Posted by mvastian (My Page) on
Thu, May 27, 04 at 8:55

Hi, I'm new here.

So far I've read the threads on pages 8-10 and half of the first page. Somebody mentioned peeling all the garlic they have at hand and freezing the cloves.

I do the same thing, only keep them in a glass jar filled with olive oil, in the fridge. BONUS: the flavored olive oil.

Just thought that someone might like this idea.

Maria in Athens, Greece

Follow-Up Postings:

RE: garlic cloves

The garlic in olive oil is a great idea, however, as for freezing......wouldn't freezing dimish or take away flavor from the cloves (which is why you add garlic to any dish in the first place)?

RE: garlic cloves

Roast it in a covered baking dish. Using whole heads, trim the tops off a tiny bit [this makes squeezing the pulp out easy], put in dish, drizzle with olive oil, bake at 350 for 40 minites. Make garlic butter's' out of it and freeze. To use defrost and spread on bread/toast or whatever.

RE: garlic cloves

I copied and pasted this article for you re: storing fresh garlic in olive oil.....

Storing Garlic in Oil - Warning! - not safe.

It's important to keep food safety in mind when storing garlic in oil. Low-acid foods like garlic can be a source of Clostridium botulinum bacteria which are found in soil, water, and air. Oil's oxygen-free environment is perfect for growth of this anaerobic bacteria. Garlic in oil, therefore, must be stored correctly to prevent botulism food poisoning.

Commercial garlic-in-oil mixtures are acidified to prevent bacterial growth. These products can be stored safely at room temperature. Unfortunately, acidification of garlic in homemade oil mixtures can't be recommended because no research exists to support proper procedures. Different people recommend different methods and time to acidify and it is hard to know who is right. Instead, it's best to store these hazardous oils in the refrigerator, but for a limited time only. This conflicts with the desire for long term storage.

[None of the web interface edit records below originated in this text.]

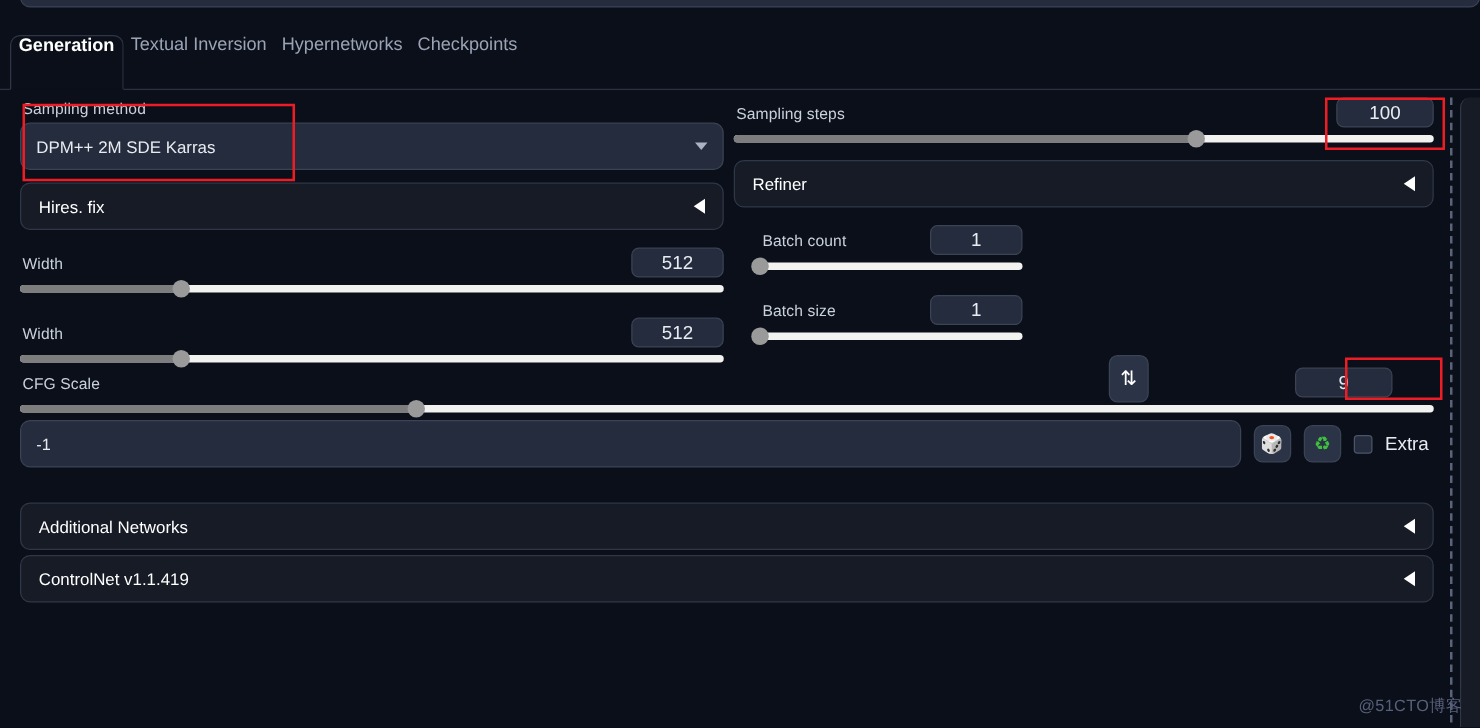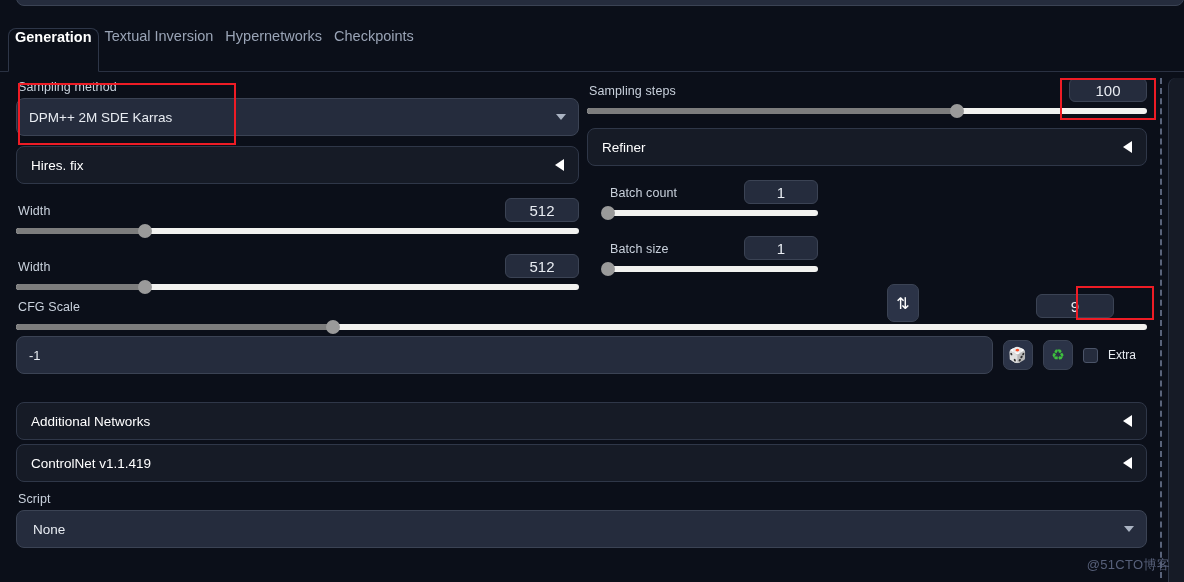--- a/index.html
+++ b/index.html
@@ -296,7 +296,7 @@
           <span style="color:#3ec13e">♻</span>
         </div>
         <div class="chk"></div>
-        <span style="font-size:12px;color:#e8ecf2">Extra</span>
+        <span style="font-size:15px;color:#e8ecf2">Extra</span>
       </div>
     </div>
 

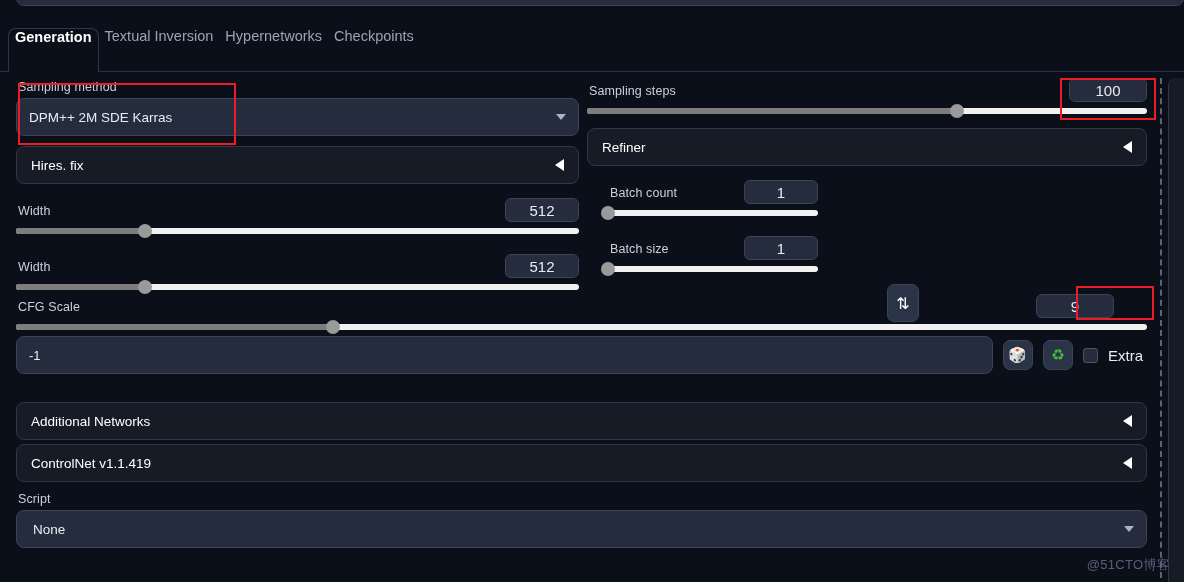--- a/index.html
+++ b/index.html
@@ -314,13 +314,6 @@
       </div>
     </div>
 
-    <div style="position:absolute;left:16px;top:412px;width:1131px">
-      <div class="field-label">Script</div>
-      <div class="script-select">
-        <span>None</span>
-        <span class="caret-down"></span>
-      </div>
-    </div>
 
   </div>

When raw garlic is stored in oil, Clostridium botulinum bacteria can grow. These mixtures must be refrigerated to slow bacterial growth. After 3 weeks of refrigeration, the increased number of bacteria will become a food safety hazard. Therefore, these mixtures should not be refrigerated longer than 3 weeks.

To be safe, FDA said, garlic-in-oil products should contain additional ingredients -- specific levels of microbial inhibitors or acidifying agents such as phosphoric or citric acid. Most garlic products do contain these additives, as disclosed on their labels.